This REANA reproducible analysis example emulates a typical Beyond Standard Model (BSM) search as performed in collider particle physics. It involves processing three main groups of data:
- The observed collision data as it was recorded from the detector
- The Standard Model Backgrounds relevant for the search
- The Beyond Standard Model signal sample.
After processing, a statistical model involving both signal and control regions is built and the model is fitted against the observed data. In this emulation, the data is compatible with the Standard Model expectation, and thus an upper limit on the signal strength of the BSM process is computed, which is the main output of the workflow.
This example uses the ROOT data analysis framework and Yadage computational workflow engine.
Making a research data analysis reproducible basically means to provide "runnable recipes" addressing (1) where is the input data, (2) what software was used to analyse the data, (3) which computing environments were used to run the software and (4) which computational workflow steps were taken to run the analysis. This will permit to instantiate the analysis on the computational cloud and run the analysis to obtain (5) output results.
In this example, the input datasets representing the collision and simulated data will be generated on the fly in the first couple of workflow steps. Therefore there is no explicit input data to be taken care of.
This example uses the ROOT analysis framework with the custom
user code located in the code
directory. In order to execute the different stages of
the analysis a number of scripts are needed. In a real analysis these scripts might be
part of larger analysis frameworks developed using the experiment-internal software stack
(e.g. CMSSW or the ATLAS Analysis Releases) and be based on C++ with many dependencies
and require multiple container images. In this emulation we have two container images.
- A pure ROOT6 container image
docker.io/reanahub/reana-demo-bsm-search
used for most steps (such as selection, merging etc) - An image based on ROOT6 which also has the
hftools
package installed. This image is used for the last steps dealing with fitting, plotting and exporting to HepData
generantuple.py - Generating Toy Data
This script generates toy datasets needed for the analysis. The script has the command line interface
python /code/generantuple.py {type} {nevents} {outputfile}
,
where {type}
can be one of [data, mc1, mc2, qcd, sig]
generating "observed data", two
background processes "mc1" or "mc2", a "multijet-background" and finally the BSM signal
process, respectively.
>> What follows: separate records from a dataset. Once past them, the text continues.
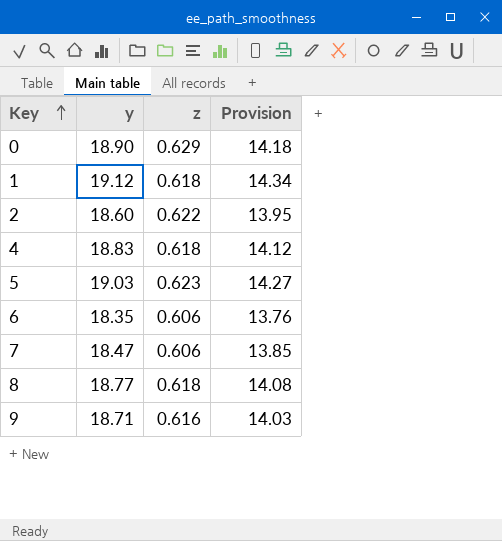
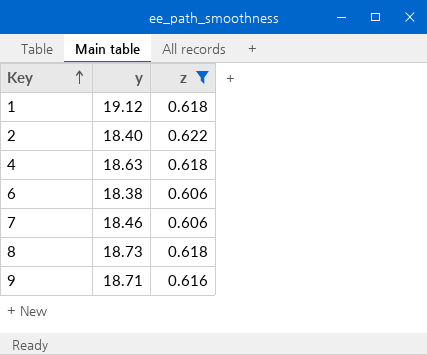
filter: none -> z <= 0.622
column Provision | formula: [y] * 0.75 -> none
2 | y: 18.60 -> 18.40
4 | y: 18.83 -> 18.63
6 | y: 18.35 -> 18.38
7 | y: 18.47 -> 18.46
8 | y: 18.77 -> 18.73

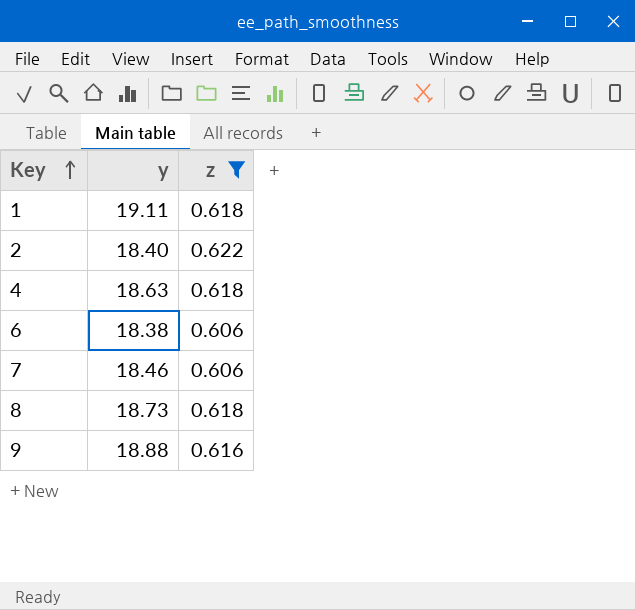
1 | y: 19.12 -> 19.11
9 | y: 18.71 -> 18.88

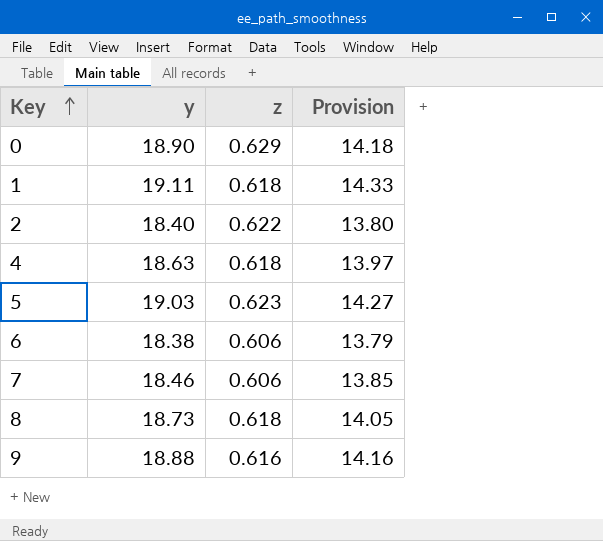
filter: z <= 0.622 -> none
column Provision | formula: none -> [y] * 0.75

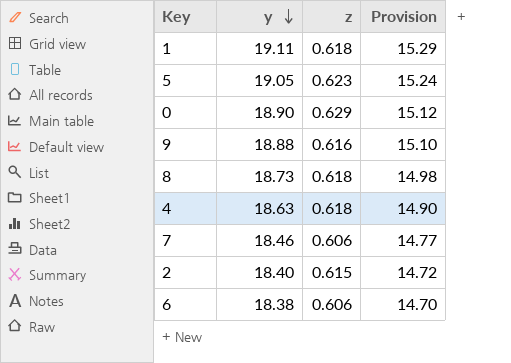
row order: Key ascending -> y descending
column Provision | formula: [y] * 0.75 -> [y] * 0.8
5 | y: 19.03 -> 19.05
2 | z: 0.622 -> 0.615

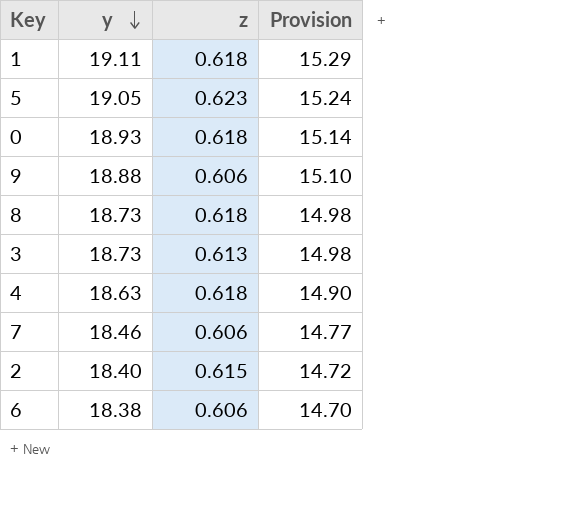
0 | y: 18.90 -> 18.93
0 | z: 0.629 -> 0.618
0 | Provision: 15.12 -> 15.14
9 | z: 0.616 -> 0.606
row 3: none -> 18.73 | 0.613 | 14.98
The "data" is just a specific mix of the other three processes
according to their respective cross sections.
The dataset which is a collection of "events" (the number of events is controlled by the
{nevents}
parameters) which is stored in a ROOT TNtuple at the path indicated by
{outputfilename}
.
Since dataset generation is easily parallelizable, ultimately we will run many of these
jobs at the same time and merge the TNtuples via ROOT's hadd
utility.
select.py - Selecting Interesting Events
This is the main "event selection" code that processes the datasets and selects "interesting events" and applies correction and systematic variations to the events. In a real analysis this would be the bulk of the analysis code implemented in a C++ experiment framework. In this example, the cli structure of the script is
python /code/select.py {inputfile} {outputfile} {region} var1,var2,...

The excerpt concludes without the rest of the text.